▶ _Material to process_

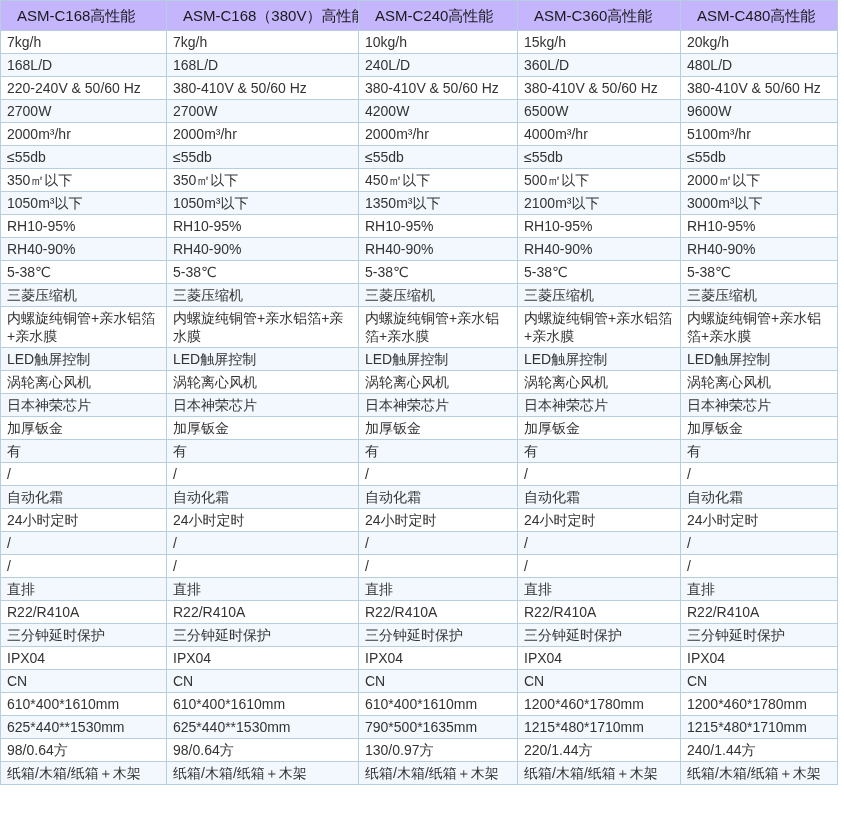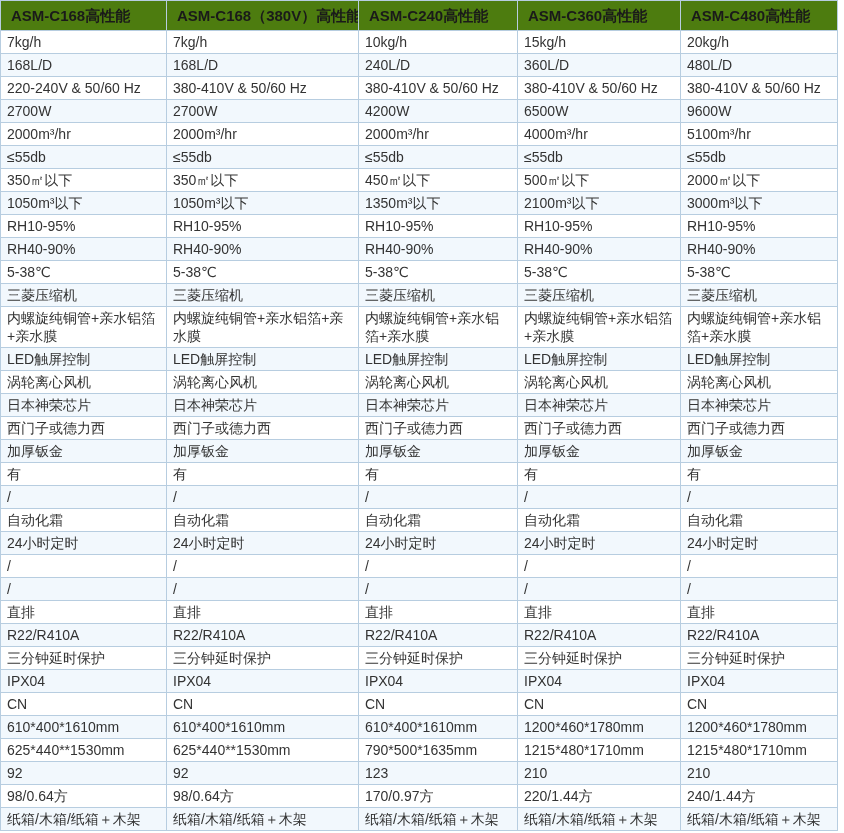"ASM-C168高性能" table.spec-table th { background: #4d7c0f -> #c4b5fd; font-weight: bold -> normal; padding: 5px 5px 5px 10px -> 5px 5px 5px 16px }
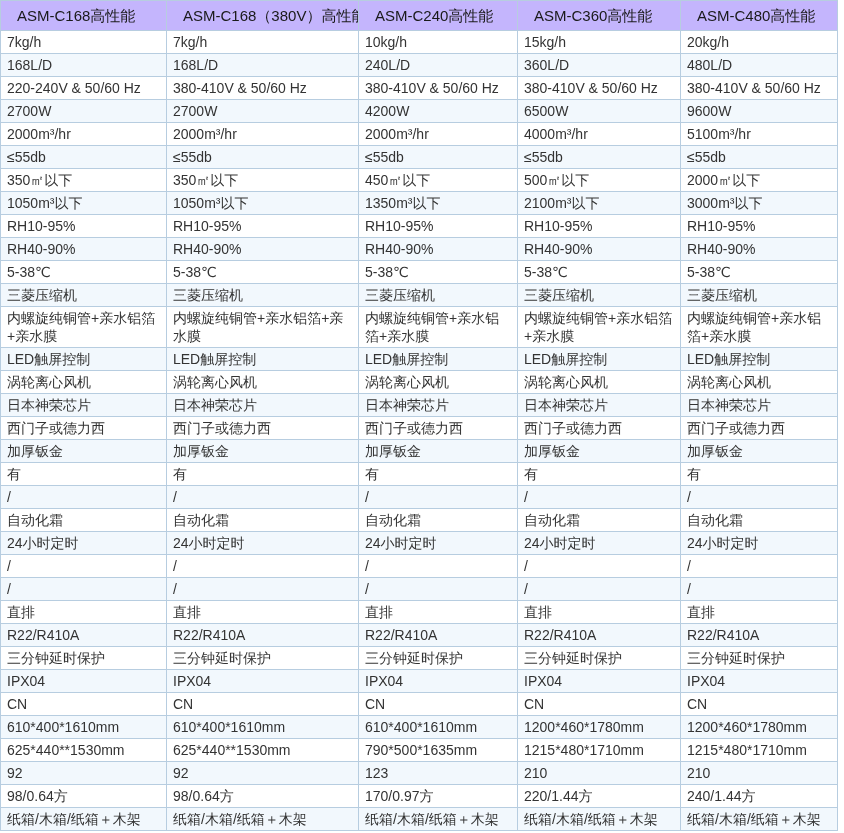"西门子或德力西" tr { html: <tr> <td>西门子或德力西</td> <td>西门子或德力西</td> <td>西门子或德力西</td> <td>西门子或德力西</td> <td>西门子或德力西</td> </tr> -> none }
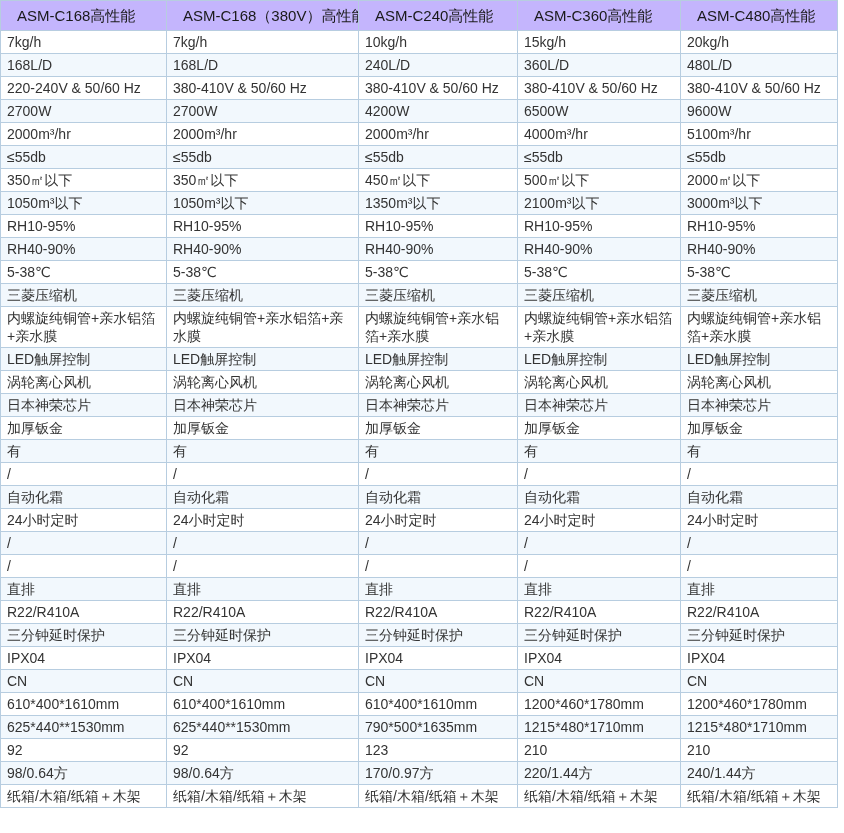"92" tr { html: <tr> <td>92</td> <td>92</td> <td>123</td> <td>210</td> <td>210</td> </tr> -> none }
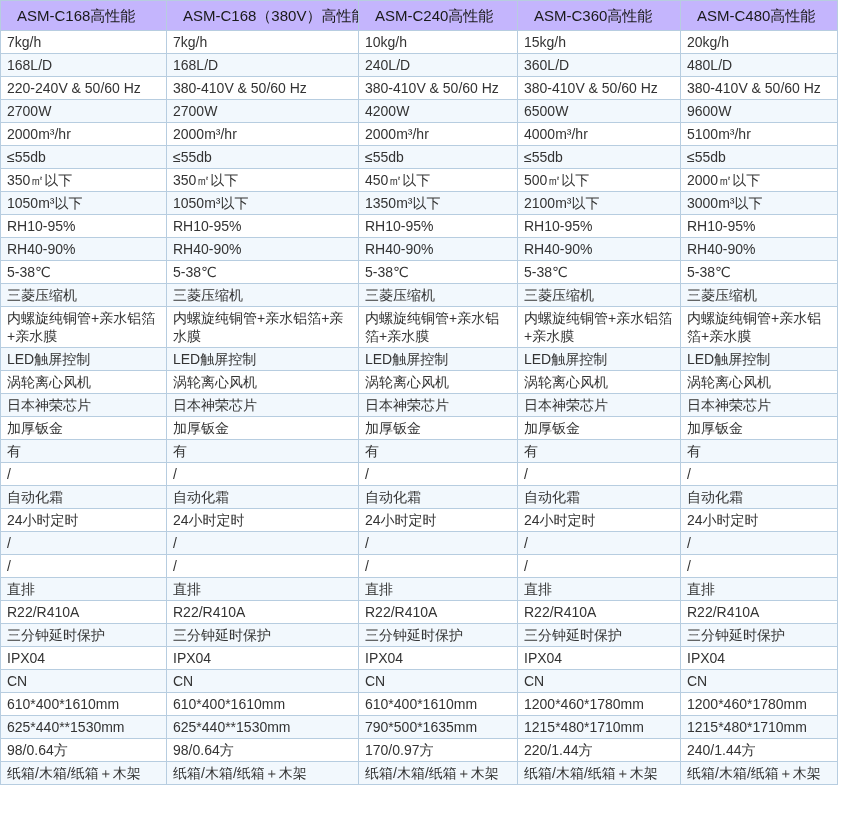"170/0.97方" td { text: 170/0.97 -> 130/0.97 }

==

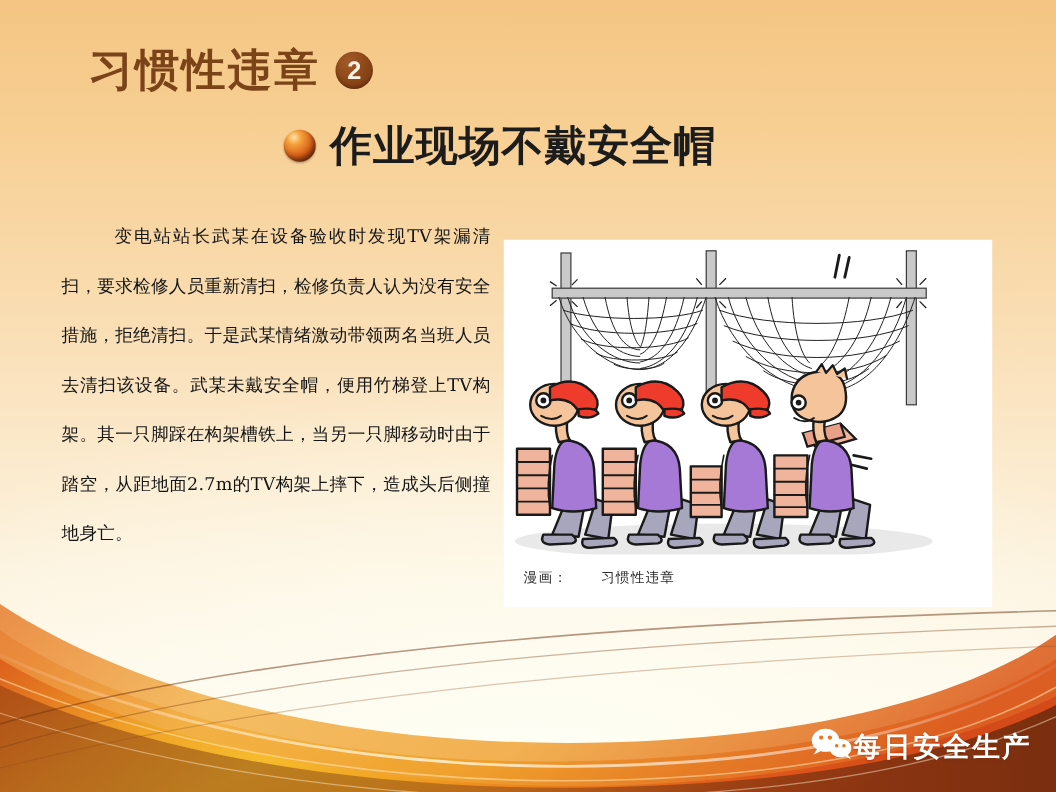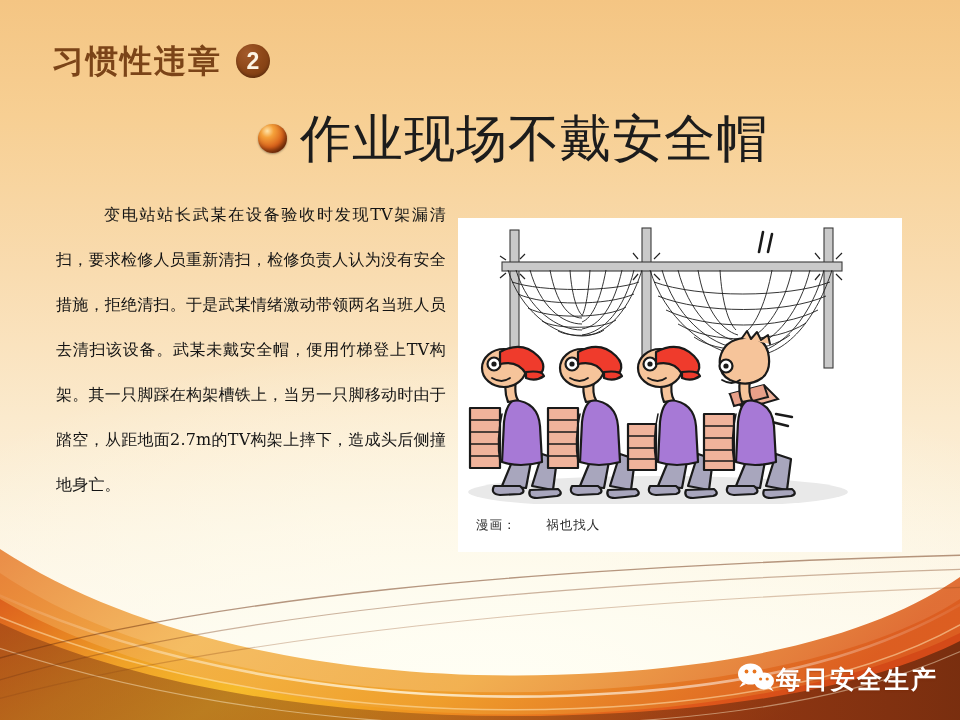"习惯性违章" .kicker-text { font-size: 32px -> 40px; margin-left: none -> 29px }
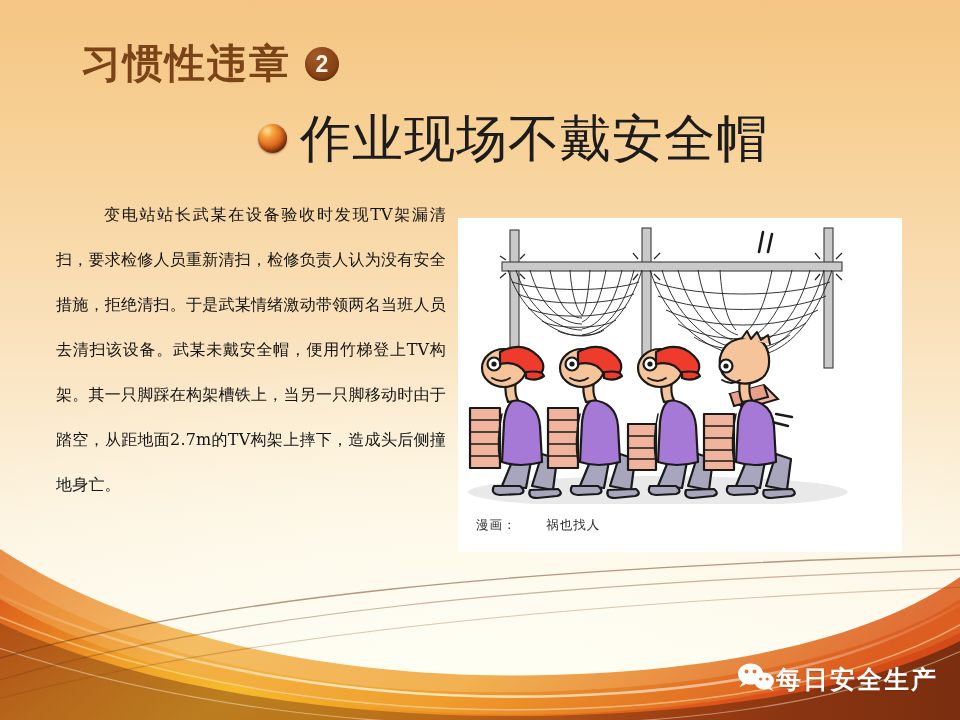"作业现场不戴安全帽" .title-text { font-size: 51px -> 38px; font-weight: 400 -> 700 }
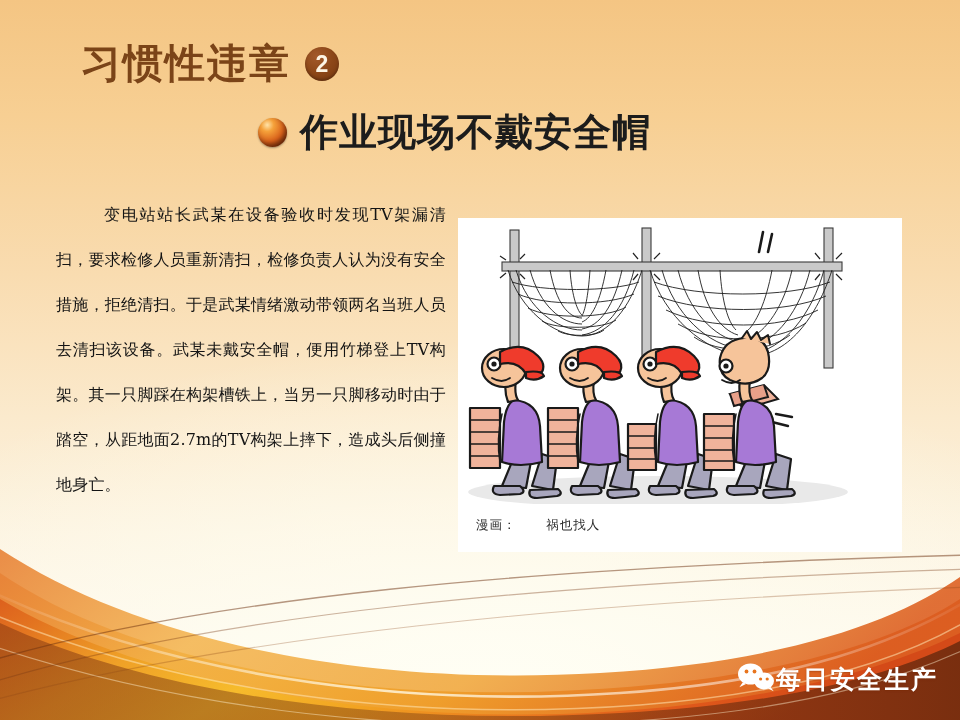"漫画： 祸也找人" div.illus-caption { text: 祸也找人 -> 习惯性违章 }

▶ _Task instructions_
Here the job is to copy the stretch of records from the line containing "background: #4d7c0f ->" through the line containing "text: 170/0.97 ->", word for word. Leave every picture out.

▶ _Task response_
"ASM-C168高性能" table.spec-table th { background: #4d7c0f -> #c4b5fd; font-weight: bold -> normal; padding: 5px 5px 5px 10px -> 5px 5px 5px 16px }
"西门子或德力西" tr { html: <tr> <td>西门子或德力西</td> <td>西门子或德力西</td> <td>西门子或德力西</td> <td>西门子或德力西</td> <td>西门子或德力西</td> </tr> -> none }
"92" tr { html: <tr> <td>92</td> <td>92</td> <td>123</td> <td>210</td> <td>210</td> </tr> -> none }
"170/0.97方" td { text: 170/0.97 -> 130/0.97 }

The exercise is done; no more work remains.